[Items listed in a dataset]
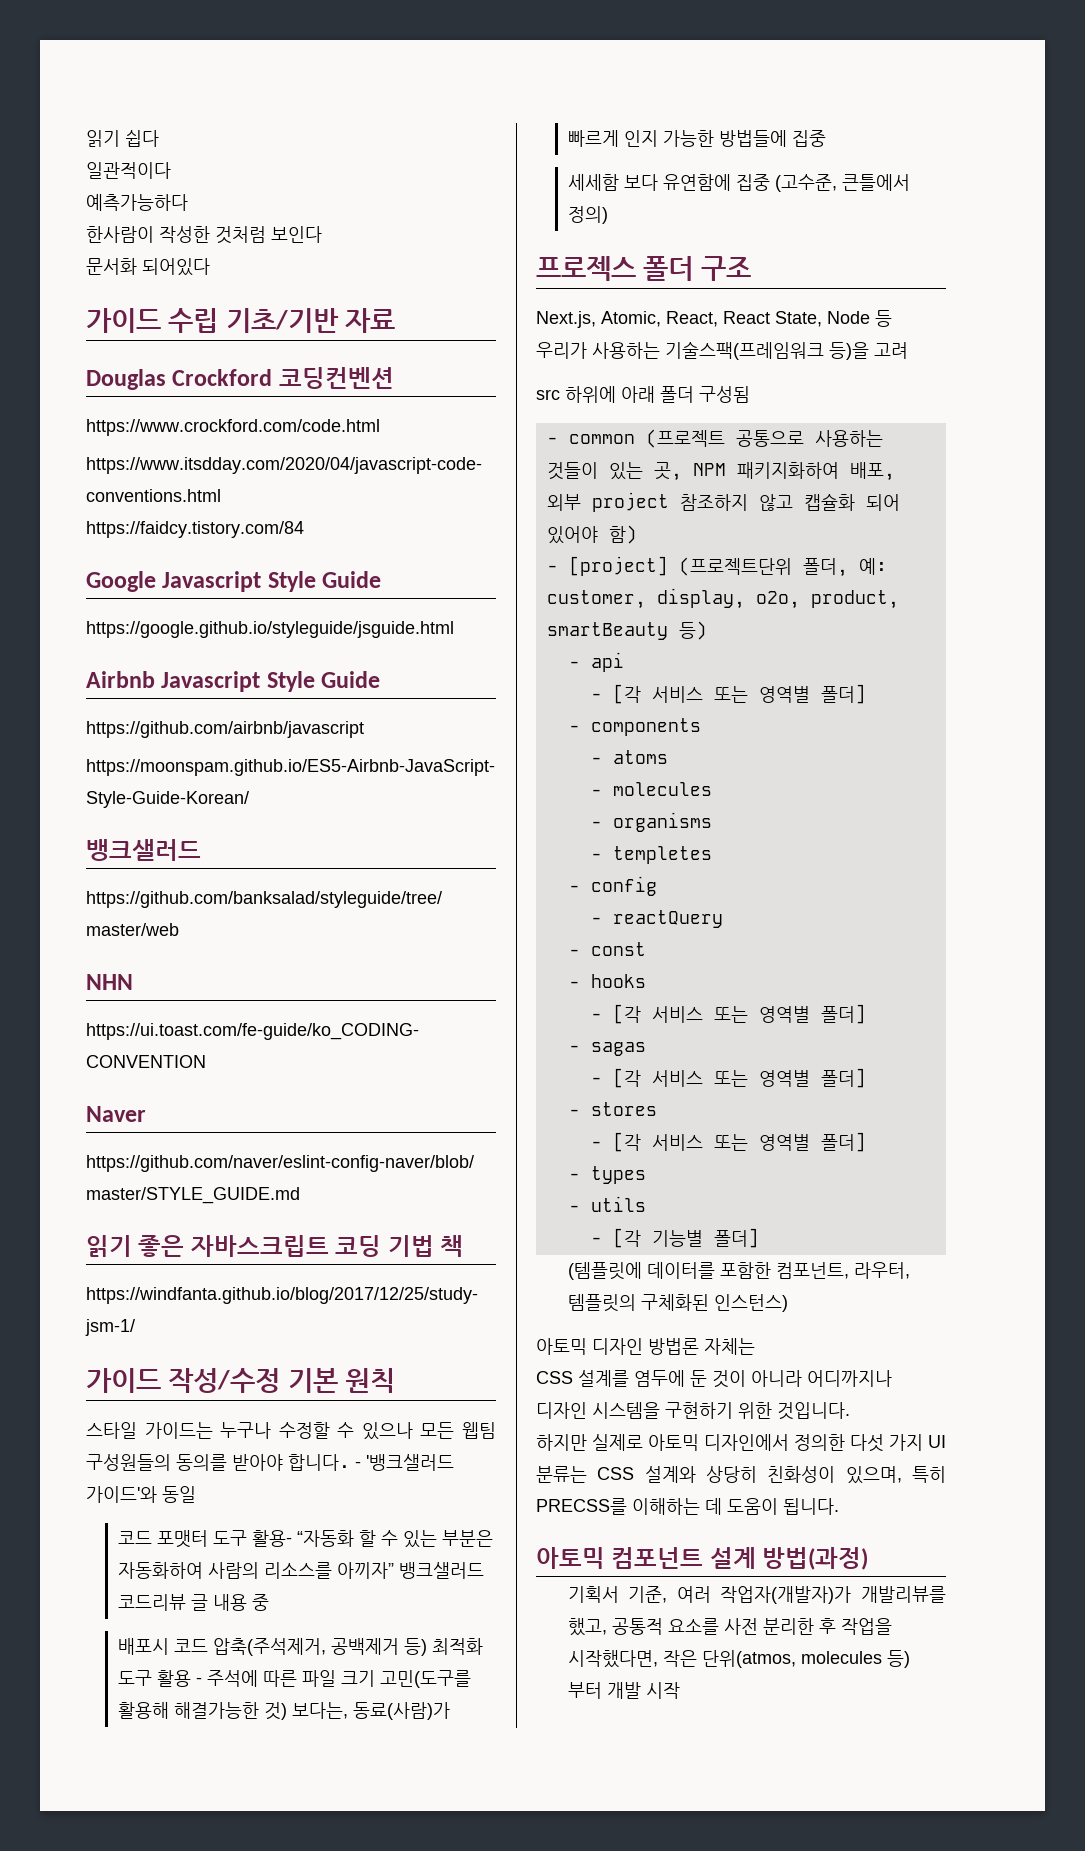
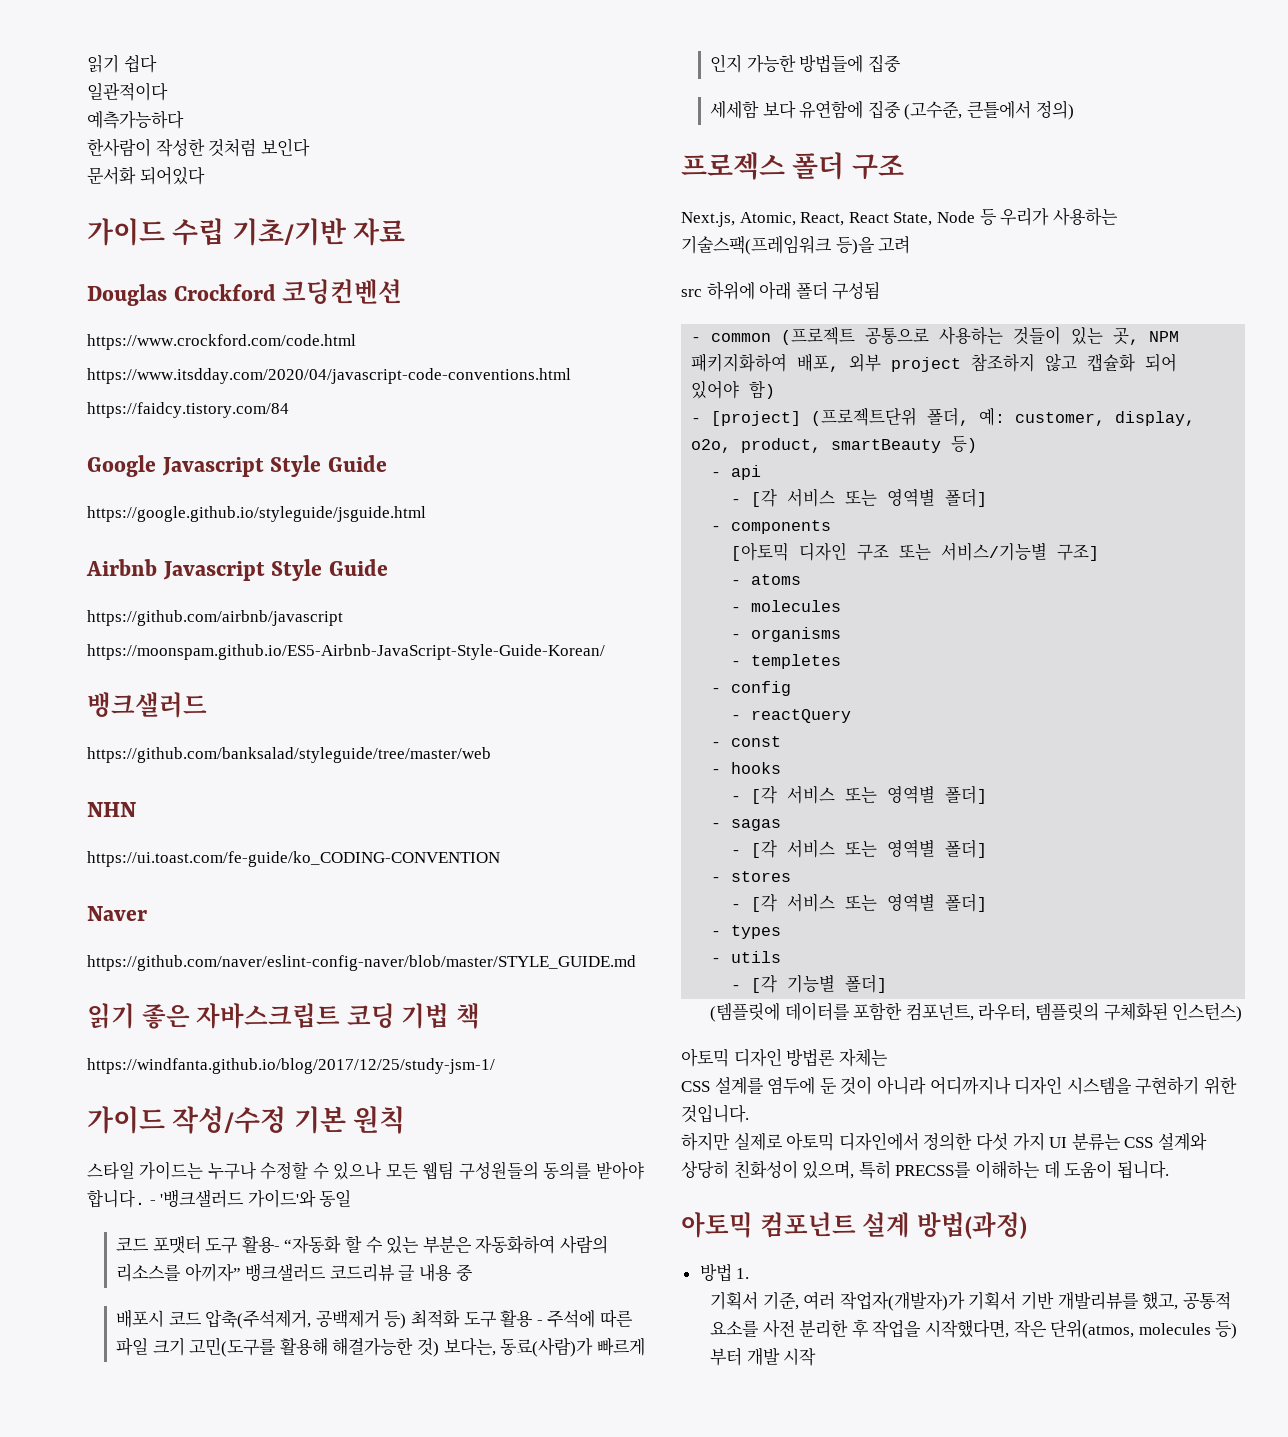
(701, 727) none -> [731,542,1100,561] // [아토믹 디자인 구조 또는 서비스/기능별 구조]
(869, 1558) none -> [699,1263,750,1282] // 방법 1.
(852, 1595) none -> [968,1291,1054,1310] 기획서 기반

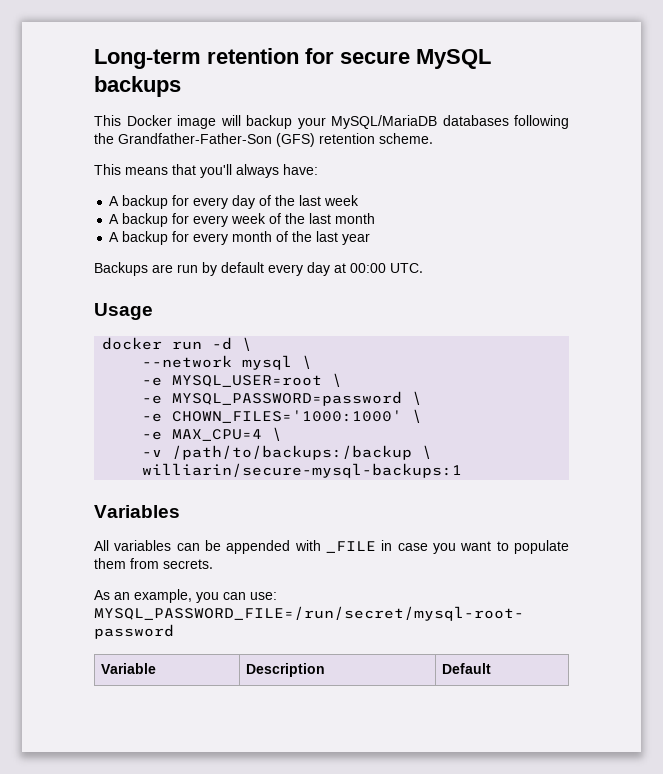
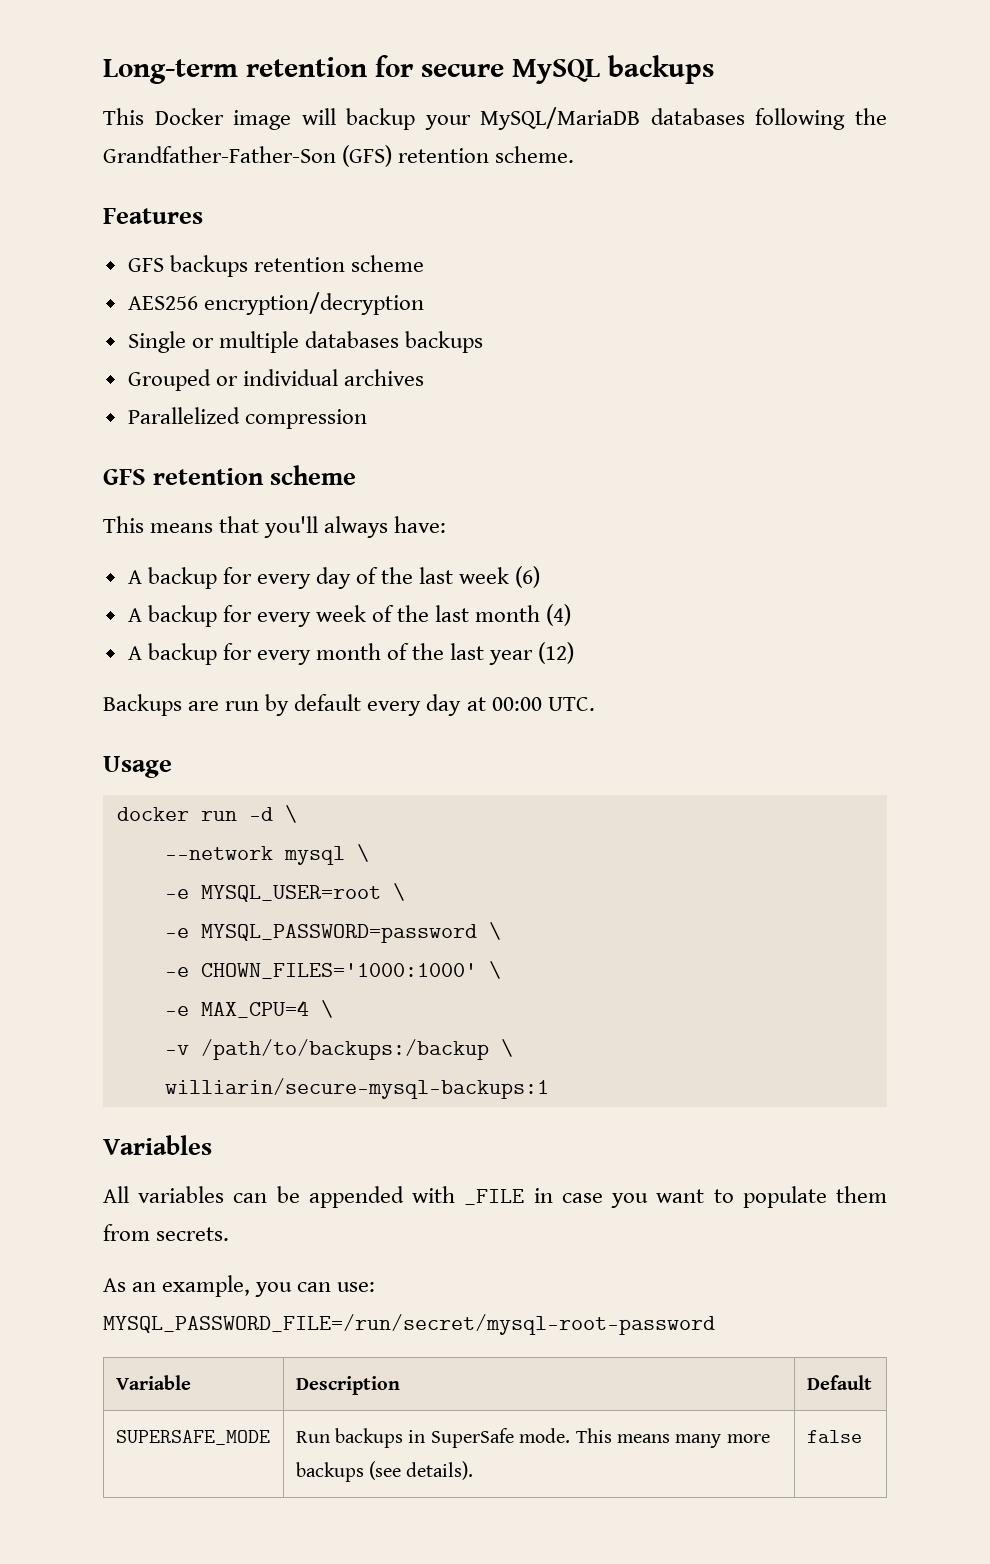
(433, 138) none -> [103,208,203,224] [127,255,424,277] [127,292,424,315] [127,331,484,353] [127,369,424,391] [127,407,367,429] [103,465,357,485] // Features // GFS backups retention scheme // AES256 encryption/decryption // Single or multiple databases backups // Grouped or individual archives // Parallelized compression // GFS retention scheme
(360, 200) none -> [515,566,541,588] (6)
(376, 218) none -> [546,604,572,626] (4)
(371, 239) none -> [538,642,575,664] (12)
(491, 668) none -> [115,1430,270,1445] [295,1428,770,1448] [295,1461,474,1482] [806,1430,862,1443] // SUPERSAFE_MODE | Run backups in SuperSafe mode. This means many more backups (see details). | false

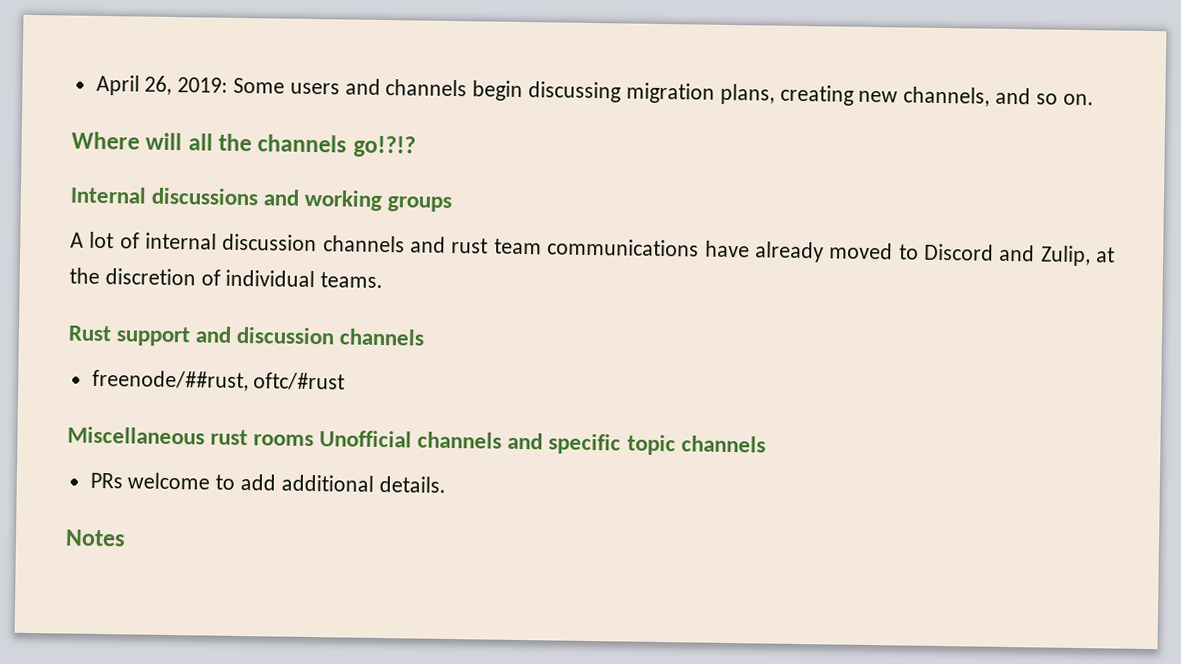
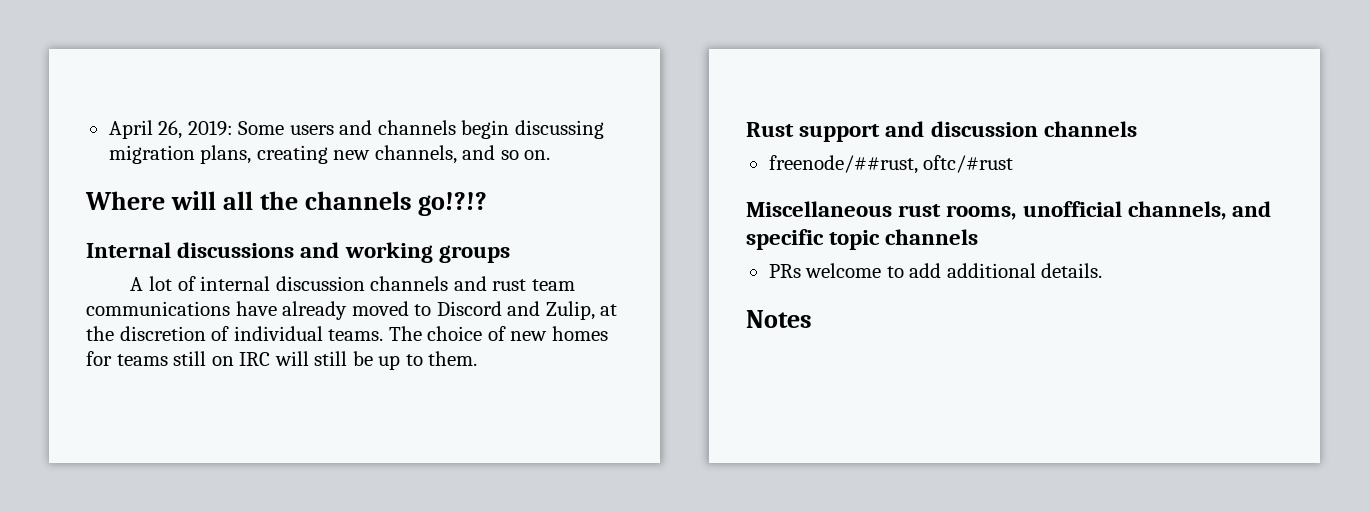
(384, 280) none -> [388,326,608,341] [86,351,478,370] The choice of new homes for teams still on IRC will still be up to them.
[253,430,503,449] rooms Unofficial channels -> [946,201,1226,220] rooms, unofficial channels,

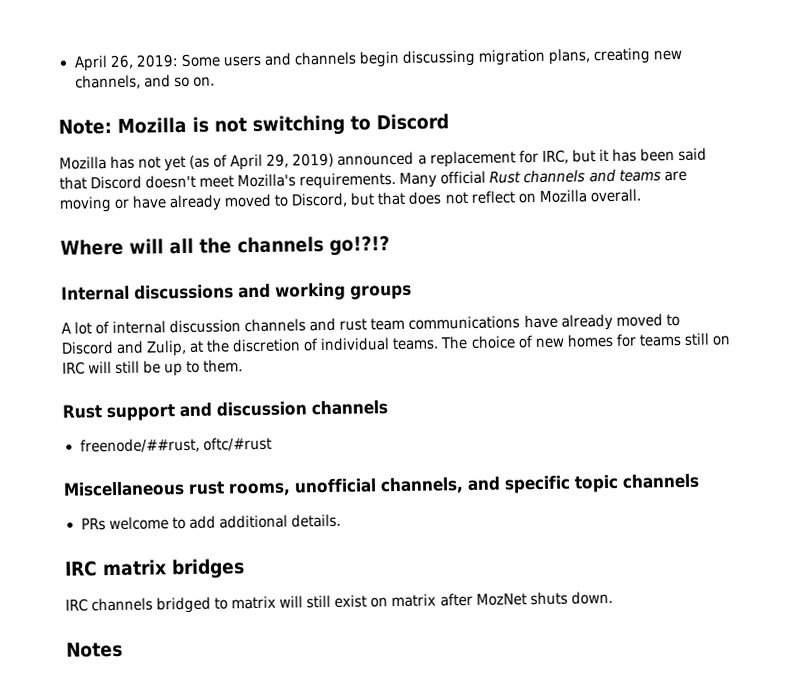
(551, 155) none -> [58,113,449,137] [59,147,707,172] [59,168,687,190] [59,188,641,213] // Note: Mozilla is not switching to Discord // Mozilla has not yet (as of April 29, 2019) announced a replacement for IRC, but it has been said that Discord doesn't meet Mozilla's requirements. Many official Rust channels and teams are moving or have already moved to Discord, but that does not reflect on Mozilla overall.
(1103, 270) none -> [64,558,245,580] [65,590,613,614] // IRC matrix bridges // IRC channels bridged to matrix will still exist on matrix after MozNet shuts down.

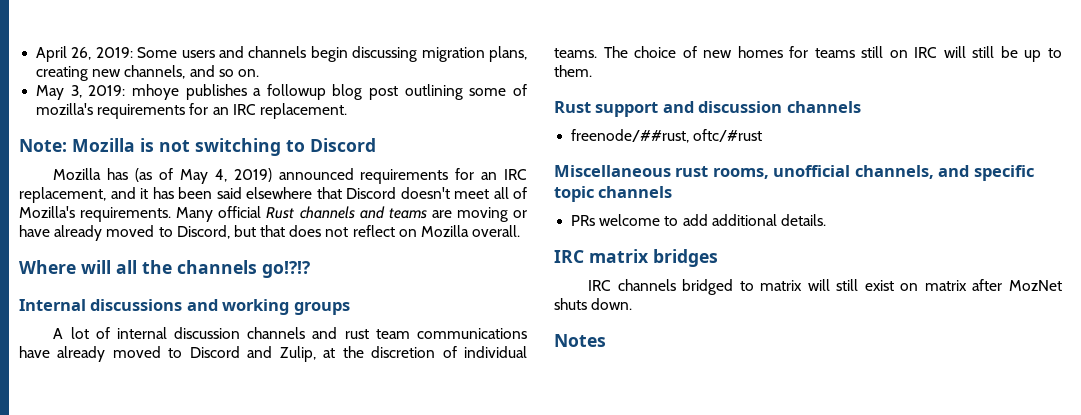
(215, 81) none -> [36,84,527,100] [36,103,347,119] // May 3, 2019: mhoye publishes a followup blog post outlining some of mozilla's requirements for an IRC replacement.
[138,149,596,172] not yet (as of April 29, 2019) announced a replacement for IRC, but -> [135,168,527,184] [19,187,136,203] (as of May 4, 2019) announced requirements for an IRC replacement, and
(707, 154) none -> [246,187,312,199] elsewhere
(235, 181) none -> [493,187,527,199] all of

Exercise:
Select all lines with the word "still" from the entries above.

Exercise response:
(384, 280) none -> [388,326,608,341] [86,351,478,370] The choice of new homes for teams still on IRC will still be up to them.
(1103, 270) none -> [64,558,245,580] [65,590,613,614] // IRC matrix bridges // IRC channels bridged to matrix will still exist on matrix after MozNet shuts down.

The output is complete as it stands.